■ **What is being asked**: Of all the lines in these entries, count those that contain "invoice" and give only the total.

■ **Source information**:
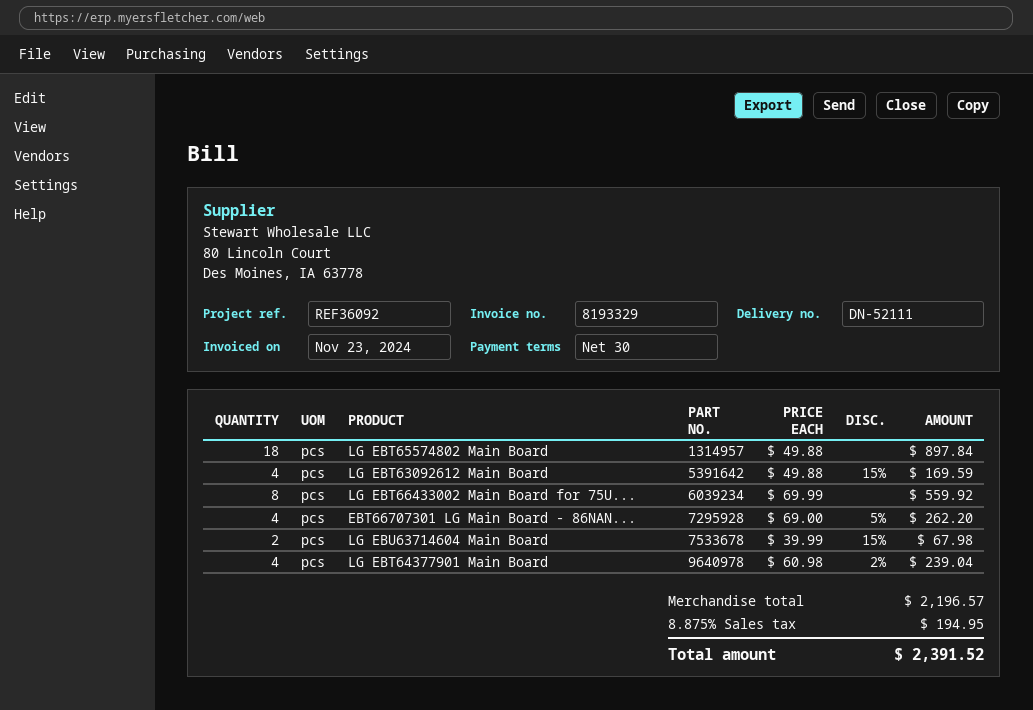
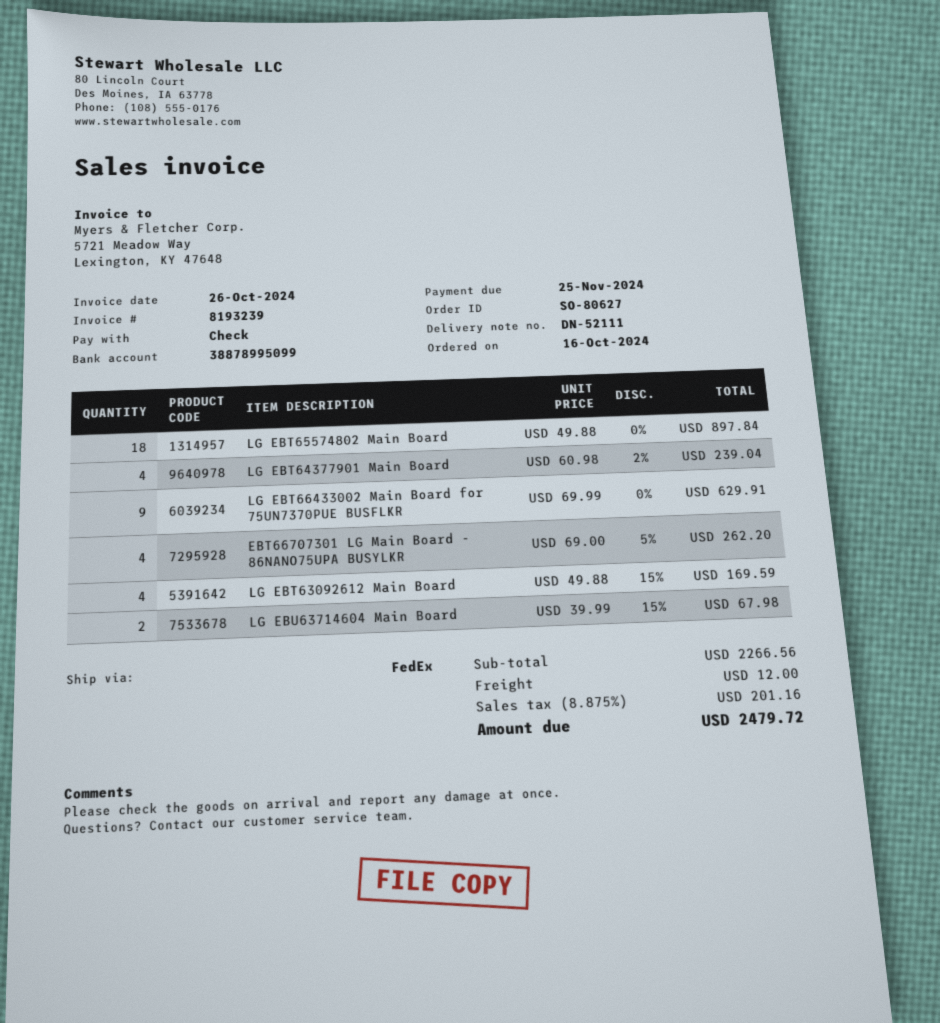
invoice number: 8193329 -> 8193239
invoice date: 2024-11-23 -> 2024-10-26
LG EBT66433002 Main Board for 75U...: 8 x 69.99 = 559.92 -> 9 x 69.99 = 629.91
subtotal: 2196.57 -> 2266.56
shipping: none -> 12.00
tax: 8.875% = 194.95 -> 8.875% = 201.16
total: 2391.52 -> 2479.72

■ **Written answer**: 2